Beginning at the line containing "- A. Yes. Change the FIXME FIXME", output every line to the end of the data below exactly as it appears.

··· Data to examine

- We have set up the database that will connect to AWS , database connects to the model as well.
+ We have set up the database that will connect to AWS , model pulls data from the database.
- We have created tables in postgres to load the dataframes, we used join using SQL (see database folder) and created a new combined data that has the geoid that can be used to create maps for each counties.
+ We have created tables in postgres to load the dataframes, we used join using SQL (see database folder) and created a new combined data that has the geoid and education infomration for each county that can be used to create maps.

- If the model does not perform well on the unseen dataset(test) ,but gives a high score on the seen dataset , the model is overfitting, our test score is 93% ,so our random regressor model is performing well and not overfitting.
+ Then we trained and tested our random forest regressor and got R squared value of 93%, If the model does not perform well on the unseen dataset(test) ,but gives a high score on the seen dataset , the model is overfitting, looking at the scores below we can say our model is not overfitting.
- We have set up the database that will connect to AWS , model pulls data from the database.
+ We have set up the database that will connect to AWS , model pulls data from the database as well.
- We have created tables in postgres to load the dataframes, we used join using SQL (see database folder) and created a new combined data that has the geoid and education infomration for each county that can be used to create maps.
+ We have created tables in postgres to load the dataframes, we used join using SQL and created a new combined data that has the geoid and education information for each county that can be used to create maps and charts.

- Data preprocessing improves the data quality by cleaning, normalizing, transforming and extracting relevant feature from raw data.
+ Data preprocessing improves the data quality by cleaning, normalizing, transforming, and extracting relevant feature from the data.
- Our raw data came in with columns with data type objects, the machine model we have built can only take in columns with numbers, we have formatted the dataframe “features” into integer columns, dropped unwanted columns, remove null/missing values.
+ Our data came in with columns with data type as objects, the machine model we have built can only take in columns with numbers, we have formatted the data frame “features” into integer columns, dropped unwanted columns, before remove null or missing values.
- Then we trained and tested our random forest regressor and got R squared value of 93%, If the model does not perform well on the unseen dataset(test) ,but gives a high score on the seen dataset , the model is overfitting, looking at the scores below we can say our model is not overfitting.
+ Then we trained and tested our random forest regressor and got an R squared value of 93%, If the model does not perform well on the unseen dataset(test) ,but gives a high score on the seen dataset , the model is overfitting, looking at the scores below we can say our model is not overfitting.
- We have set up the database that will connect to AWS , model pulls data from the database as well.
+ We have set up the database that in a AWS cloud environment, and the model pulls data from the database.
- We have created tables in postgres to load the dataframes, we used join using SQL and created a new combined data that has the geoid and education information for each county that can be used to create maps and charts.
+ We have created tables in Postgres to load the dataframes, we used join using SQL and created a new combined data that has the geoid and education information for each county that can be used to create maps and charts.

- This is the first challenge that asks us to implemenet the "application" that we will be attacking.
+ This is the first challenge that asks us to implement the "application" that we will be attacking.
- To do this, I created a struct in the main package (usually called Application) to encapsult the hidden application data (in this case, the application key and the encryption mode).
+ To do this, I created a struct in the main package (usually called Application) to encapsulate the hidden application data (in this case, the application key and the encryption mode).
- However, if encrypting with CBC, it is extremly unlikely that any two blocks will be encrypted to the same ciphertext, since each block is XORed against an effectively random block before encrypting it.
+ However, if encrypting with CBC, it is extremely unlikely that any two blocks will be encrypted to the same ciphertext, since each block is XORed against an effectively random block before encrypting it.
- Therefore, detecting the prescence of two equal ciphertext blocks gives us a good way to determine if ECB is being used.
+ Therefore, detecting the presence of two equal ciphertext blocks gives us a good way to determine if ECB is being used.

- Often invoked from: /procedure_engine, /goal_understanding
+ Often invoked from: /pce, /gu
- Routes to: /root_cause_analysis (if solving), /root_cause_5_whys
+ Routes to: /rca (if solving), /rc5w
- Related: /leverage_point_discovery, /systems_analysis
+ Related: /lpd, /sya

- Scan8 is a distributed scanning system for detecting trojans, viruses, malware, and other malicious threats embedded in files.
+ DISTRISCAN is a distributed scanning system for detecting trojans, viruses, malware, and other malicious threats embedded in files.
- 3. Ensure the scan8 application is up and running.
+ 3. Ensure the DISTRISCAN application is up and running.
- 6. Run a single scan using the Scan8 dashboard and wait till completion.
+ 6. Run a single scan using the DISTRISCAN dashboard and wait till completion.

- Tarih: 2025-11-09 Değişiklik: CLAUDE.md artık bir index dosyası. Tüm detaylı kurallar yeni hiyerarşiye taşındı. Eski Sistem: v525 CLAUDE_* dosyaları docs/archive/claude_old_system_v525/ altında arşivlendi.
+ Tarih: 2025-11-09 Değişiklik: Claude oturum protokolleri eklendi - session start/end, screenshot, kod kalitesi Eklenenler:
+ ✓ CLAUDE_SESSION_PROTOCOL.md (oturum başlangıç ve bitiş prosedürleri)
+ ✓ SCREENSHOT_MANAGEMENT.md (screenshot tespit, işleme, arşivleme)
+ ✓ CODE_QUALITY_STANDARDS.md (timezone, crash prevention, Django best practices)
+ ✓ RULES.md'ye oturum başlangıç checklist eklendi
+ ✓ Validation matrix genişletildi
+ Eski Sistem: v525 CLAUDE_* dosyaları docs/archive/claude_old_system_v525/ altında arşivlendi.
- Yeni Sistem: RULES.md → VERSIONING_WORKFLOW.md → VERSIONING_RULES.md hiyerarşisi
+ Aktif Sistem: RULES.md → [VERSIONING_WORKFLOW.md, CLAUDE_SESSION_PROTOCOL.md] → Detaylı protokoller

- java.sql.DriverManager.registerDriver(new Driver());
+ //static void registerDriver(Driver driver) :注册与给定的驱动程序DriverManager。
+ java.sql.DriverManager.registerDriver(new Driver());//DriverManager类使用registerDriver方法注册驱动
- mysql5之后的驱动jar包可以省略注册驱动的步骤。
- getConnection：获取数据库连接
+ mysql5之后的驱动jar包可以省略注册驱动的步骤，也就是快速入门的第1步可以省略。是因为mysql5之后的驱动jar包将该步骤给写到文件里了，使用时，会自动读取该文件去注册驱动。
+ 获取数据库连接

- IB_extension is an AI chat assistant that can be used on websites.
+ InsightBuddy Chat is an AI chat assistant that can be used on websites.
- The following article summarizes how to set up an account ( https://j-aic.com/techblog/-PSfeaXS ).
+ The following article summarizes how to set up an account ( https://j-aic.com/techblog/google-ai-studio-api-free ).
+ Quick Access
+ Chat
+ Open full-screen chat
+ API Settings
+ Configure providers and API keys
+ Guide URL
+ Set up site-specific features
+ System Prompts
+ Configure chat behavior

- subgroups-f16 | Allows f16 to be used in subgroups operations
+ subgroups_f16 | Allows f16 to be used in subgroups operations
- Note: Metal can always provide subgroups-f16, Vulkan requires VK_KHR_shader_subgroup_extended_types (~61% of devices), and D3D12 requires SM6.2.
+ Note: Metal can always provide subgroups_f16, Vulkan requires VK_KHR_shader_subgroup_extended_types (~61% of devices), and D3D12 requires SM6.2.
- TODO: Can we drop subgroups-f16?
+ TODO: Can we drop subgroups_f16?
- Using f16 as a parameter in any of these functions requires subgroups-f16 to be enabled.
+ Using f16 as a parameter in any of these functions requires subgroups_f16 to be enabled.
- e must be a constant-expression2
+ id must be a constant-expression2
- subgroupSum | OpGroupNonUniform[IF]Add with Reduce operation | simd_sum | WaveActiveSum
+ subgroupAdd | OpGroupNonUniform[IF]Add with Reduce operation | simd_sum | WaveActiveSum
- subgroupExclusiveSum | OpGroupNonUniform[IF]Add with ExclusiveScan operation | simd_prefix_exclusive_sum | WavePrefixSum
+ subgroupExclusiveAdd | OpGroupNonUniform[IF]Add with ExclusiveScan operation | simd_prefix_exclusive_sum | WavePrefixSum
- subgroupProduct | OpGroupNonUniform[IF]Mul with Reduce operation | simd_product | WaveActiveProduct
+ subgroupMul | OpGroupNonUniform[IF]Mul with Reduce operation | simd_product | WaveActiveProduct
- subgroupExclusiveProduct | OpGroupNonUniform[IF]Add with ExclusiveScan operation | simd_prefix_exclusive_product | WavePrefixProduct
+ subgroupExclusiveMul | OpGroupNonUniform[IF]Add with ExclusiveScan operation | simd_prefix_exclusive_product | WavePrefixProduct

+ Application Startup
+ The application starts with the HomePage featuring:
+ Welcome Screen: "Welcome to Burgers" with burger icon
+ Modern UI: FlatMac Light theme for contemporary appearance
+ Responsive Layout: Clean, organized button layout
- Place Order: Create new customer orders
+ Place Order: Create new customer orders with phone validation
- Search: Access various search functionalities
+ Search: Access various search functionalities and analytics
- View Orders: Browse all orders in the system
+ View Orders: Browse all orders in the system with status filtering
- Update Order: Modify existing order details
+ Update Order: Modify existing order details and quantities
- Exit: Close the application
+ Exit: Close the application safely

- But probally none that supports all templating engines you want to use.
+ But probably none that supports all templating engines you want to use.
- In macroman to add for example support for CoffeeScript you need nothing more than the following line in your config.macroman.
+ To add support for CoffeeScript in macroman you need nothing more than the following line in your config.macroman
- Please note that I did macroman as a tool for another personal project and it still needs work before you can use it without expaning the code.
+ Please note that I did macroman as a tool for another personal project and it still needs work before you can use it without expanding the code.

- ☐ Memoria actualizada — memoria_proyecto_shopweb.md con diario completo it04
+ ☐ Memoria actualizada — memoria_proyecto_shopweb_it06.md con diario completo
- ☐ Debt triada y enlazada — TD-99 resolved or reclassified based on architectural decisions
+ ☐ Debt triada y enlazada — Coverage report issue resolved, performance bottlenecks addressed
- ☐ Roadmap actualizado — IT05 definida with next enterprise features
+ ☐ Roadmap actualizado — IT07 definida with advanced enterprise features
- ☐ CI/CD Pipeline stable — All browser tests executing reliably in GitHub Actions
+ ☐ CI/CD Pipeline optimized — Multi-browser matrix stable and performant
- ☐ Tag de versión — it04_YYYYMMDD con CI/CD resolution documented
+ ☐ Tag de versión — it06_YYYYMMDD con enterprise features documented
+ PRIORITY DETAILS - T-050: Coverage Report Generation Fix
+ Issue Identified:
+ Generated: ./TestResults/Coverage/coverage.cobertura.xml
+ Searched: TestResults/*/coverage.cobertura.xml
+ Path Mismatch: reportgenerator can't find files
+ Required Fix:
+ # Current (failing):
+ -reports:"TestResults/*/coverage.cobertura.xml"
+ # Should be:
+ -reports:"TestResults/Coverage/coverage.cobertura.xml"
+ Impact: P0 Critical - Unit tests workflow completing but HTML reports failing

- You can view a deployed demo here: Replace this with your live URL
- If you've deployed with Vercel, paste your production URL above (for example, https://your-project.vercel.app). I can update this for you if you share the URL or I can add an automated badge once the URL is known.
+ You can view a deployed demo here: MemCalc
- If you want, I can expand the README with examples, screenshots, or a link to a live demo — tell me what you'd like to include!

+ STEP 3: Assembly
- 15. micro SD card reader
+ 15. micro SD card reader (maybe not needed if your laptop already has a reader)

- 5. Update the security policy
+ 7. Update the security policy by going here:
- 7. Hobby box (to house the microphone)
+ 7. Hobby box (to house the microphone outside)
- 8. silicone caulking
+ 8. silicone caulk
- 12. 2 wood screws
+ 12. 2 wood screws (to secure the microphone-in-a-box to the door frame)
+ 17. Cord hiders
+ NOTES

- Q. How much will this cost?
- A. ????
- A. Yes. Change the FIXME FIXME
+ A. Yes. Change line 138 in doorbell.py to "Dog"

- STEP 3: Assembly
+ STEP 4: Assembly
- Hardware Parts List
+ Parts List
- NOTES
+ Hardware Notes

······

**Result of the exercise**
- A. Yes. Change the FIXME FIXME
+ A. Yes. Change line 138 in doorbell.py to "Dog"

- STEP 3: Assembly
+ STEP 4: Assembly
- Hardware Parts List
+ Parts List
- NOTES
+ Hardware Notes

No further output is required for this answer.